Ora (detail), 2016 ©Claudia Biçen
Thoughts in Passing: Drawings by Claudia Biçen
21 November – 14 December 2016
Curator: Jillian A. Tullis, University of San Diego
Death may evoke feelings of trepidation and sorrow, yet for centuries it has inspired artists to create images charged with hope and comfort. Claudia Biçen, a British-American artist who lives in California, uses portraiture as a catalyst for communicating complex ideas about this experience through her practice of interviewing and drawing patients in hospice care. This exhibition displayed eight highly detailed drawings in pencil, coupled with audio recordings of the voices of the men and women portrayed. This twin realism, graphic witnessing and compassionate listening, makes it hard to gaze on Biçen’s work as a disinterested observer.

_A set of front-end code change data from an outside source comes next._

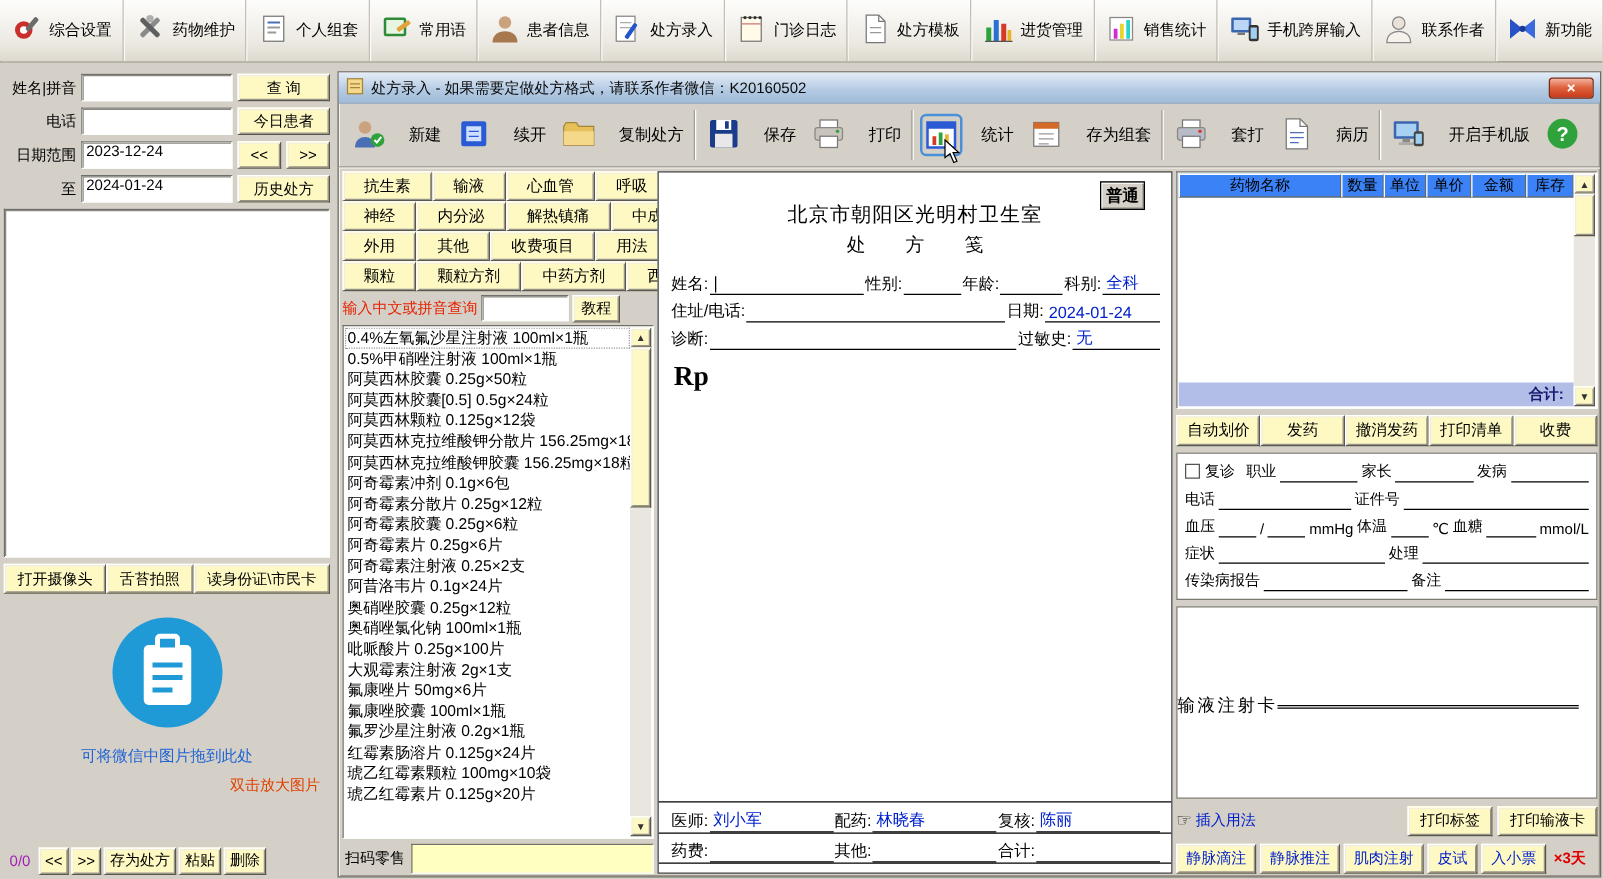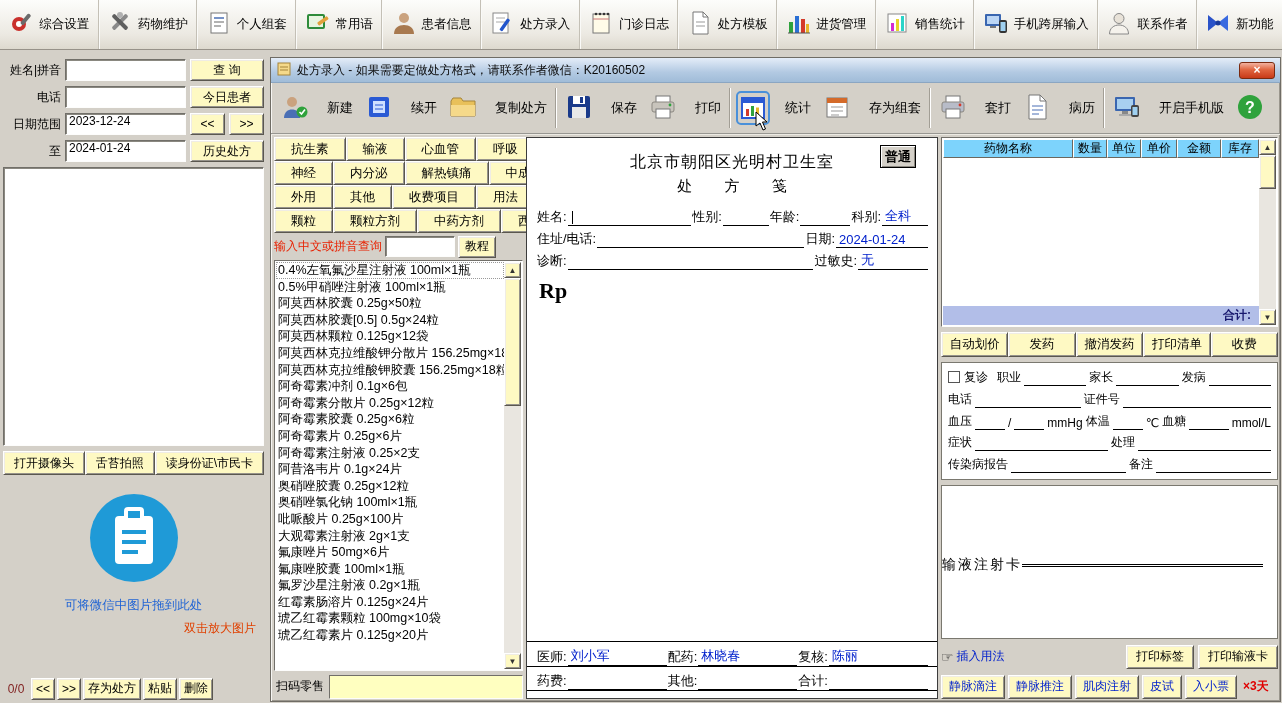--- a/index.html
+++ b/index.html
@@ -22,21 +22,21 @@
 .sbtn{width:74px;flex:0 0 auto}
 .sbtn-half{width:35px;flex:0 0 auto}
 .btn-group{display:flex;gap:4px;width:74px;flex:0 0 auto}
 .patient-list{flex:1 1 auto;min-height:120px}
 .cam-row{display:flex;height:24px;flex:0 0 auto}
 .cam-row .btn{flex:1 1 auto;padding:0 2px;height:24px}
 .dropzone{height:192px;flex:0 0 auto;display:flex;flex-direction:column;align-items:center;padding-top:12px}
 .drop-hint{color:#1f63d4;margin-top:10px;font-size:12.5px}
 .zoom-hint{color:#e04000;align-self:flex-end;margin-top:6px;padding-right:8px;cursor:pointer}
 .side-bottom{display:flex;gap:2px;height:23px;align-items:center;flex:0 0 auto}
-.counter{color:#7f1d1d;width:26px;text-align:center;flex:0 0 auto}
+.counter{color:#a21caf;width:26px;text-align:center;flex:0 0 auto}
 .side-bottom .btn{height:22px}
 
 .main-window{position:absolute;left:270px;top:57px;right:1px;bottom:1px;background:#d4d0c8;border:1px solid #6f6c65;box-shadow:inset 1px 1px 0 #f6f5f2,inset -1px -1px 0 #9a968d;display:flex;flex-direction:column}
 .titlebar{height:25px;flex:0 0 auto;background:linear-gradient(#e4edf8,#b2c9e2 60%,#a0bcd8);display:flex;align-items:center;gap:5px;padding:0 5px;border-bottom:1px solid #8ba6c2}
 .title-text{flex:1;font-size:12px;color:#0a0a0a}
 .close-btn{width:36px;height:17px;background:linear-gradient(#f2b2a0,#e06540 45%,#c83a18);border:1px solid #7a2a10;border-radius:3px;color:#fff;font-weight:bold;font-size:12px;line-height:13px;text-align:center}
 .main-toolbar{height:52px;flex:0 0 auto;display:flex;align-items:center;padding:2px 4px;border-bottom:2px groove #eceae3}
 .mtb{display:flex;align-items:center;gap:18px;padding:3px 6px;background:none;border:none;font-size:13px;white-space:nowrap}
 .mtb-sep{width:2px;height:40px;border-left:1px solid #a29e95;border-right:1px solid #fff;margin:0 2px;flex:0 0 auto}
 .focus-ring{outline:2px solid #4a90d9;outline-offset:1px;border-radius:2px;position:relative;display:inline-flex}
@@ -58,40 +58,40 @@
 .scan-row{height:28px;display:flex;align-items:center;gap:3px;flex:0 0 auto;padding-top:3px}
 .scan-label{padding:0 2px}
 .scan-input{flex:1;height:24px;background:#ffffc0;border:1px solid;border-color:#716f69 #fdfdfc #fdfdfc #716f69;padding:0 3px}
 
 .vscroll{position:absolute;top:1px;right:1px;bottom:1px;width:17px;background:#e9e6e0;display:flex;flex-direction:column}
 .sb-btn{height:16px;flex:0 0 auto;font-size:8px;line-height:15px;text-align:center;color:#333;padding:0}
 .sb-thumb{flex:0 0 auto}
 .sb-space{flex:1}
 
 .rx-sheet{width:412px;flex:0 0 auto;background:#fff;border:1px solid #3c3c3c;display:flex;flex-direction:column;padding-top:5px;position:relative;min-height:0}
-.clinic{text-align:center;font-size:16px;letter-spacing:1px;margin-top:9px}
+.clinic{text-align:center;font-size:16px;letter-spacing:1px;margin-top:19px}
 .badge{position:absolute;top:7px;right:21px;height:23px;padding:0 4px;font-size:13px;font-weight:bold;background:#d4d0c8;border:1px solid #000;box-shadow:inset 1px 1px 0 #fff,inset -1px -1px 0 #8a877f}
 .sheet-title{text-align:center;font-size:15px;letter-spacing:14px;text-indent:14px;margin:4px 0 8px}
 .rx-line{display:flex;align-items:flex-end;padding:0 9px;height:22px;font-size:13px;flex:0 0 auto}
 .rx-line .lbl{white-space:nowrap;padding:0 1px}
 .ul{border-bottom:1px solid #000;height:18px;display:flex;align-items:flex-end;padding:0 3px;white-space:nowrap;cursor:text}
 .blue{color:#0020cc}
 .g1{flex:1}.g2{flex:1.6}
 .w46{width:46px}.w50{width:50px}.w70{width:70px}.w92{width:92px}
 .caret{border-left:1px solid #000;height:13px;margin:0 1px 1px 1px}
 .rp{font-family:"Liberation Serif","DejaVu Serif",serif;font-size:22px;font-weight:bold;padding:8px 12px 0;flex:0 0 auto}
 .rx-space{flex:1}
 .rx-foot{flex:0 0 auto;margin-bottom:4px}
 .rx-foot .rx-line{height:25px;border-top:1px solid #000}
 .rx-foot .rx-line:last-child{border-bottom:1px solid #000;margin-bottom:3px}
 
 .right-panel{flex:1;display:flex;flex-direction:column;gap:5px;min-width:0;min-height:0}
 .dtable{height:190px;flex:0 0 auto;position:relative;background:#fff;border:1px solid;border-color:#716f69 #fdfdfc #fdfdfc #716f69}
 .dt-head{display:flex;height:19px;position:absolute;top:1px;left:1px;right:18px}
-.dt-head div{display:flex;align-items:center;justify-content:center;font-size:12px;background:#7dd3fc;border:1px solid;border-color:#fff #6a675f #6a675f #fff;overflow:hidden;white-space:nowrap}
+.dt-head div{display:flex;align-items:center;justify-content:center;font-size:12px;background:#3b82f6;border:1px solid;border-color:#fff #6a675f #6a675f #fff;overflow:hidden;white-space:nowrap}
 .dt-head div:nth-of-type(1){flex:1}
 .dt-head div:nth-of-type(2){width:34px}
 .dt-head div:nth-of-type(3){width:34px}
 .dt-head div:nth-of-type(4){width:36px}
 .dt-head div:nth-of-type(5){width:44px}
 .dt-head div:nth-of-type(6){width:38px}
 .dt-total{position:absolute;left:1px;right:18px;bottom:1px;height:19px;background:#b2bee8;display:flex;align-items:center;justify-content:flex-end;padding-right:8px;color:#18186e;font-weight:bold}
 .action-row{display:flex;gap:0;height:25px;flex:0 0 auto}
 .action-row button{flex:1;height:25px;font-size:12.5px}
 .pform{flex:0 0 auto;background:#fff;border:1px solid #7a786f;padding:4px 6px 6px;display:flex;flex-direction:column;justify-content:space-between;height:118px}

Gary Simmons, Starlite Theatre, 2012 ©Gary Simmons/Paulson Fontaine Press
Imprint: Student Acquisitions from USD’s Print Collection
14 October – 16 December 2016
Curators: Erin Sullivan Maynes and Derrick Cartwright, University of San Diego
In 2013 and 2015, the Legler Benbough Foundation provided two generous gifts to afford USD students with the ongoing experience of acquiring original artworks for the University’s permanent print collection. All of the acquisitions displayed in this exhibition were proposed by teams of undergraduates as part of their coursework and represented the very first time that these prints were shown together as a group. As such, this project offered insight into student judgments and tastes, and, given time, this campus will be the home to a unique collection of works that reflect the changing priorities and concerns of our students.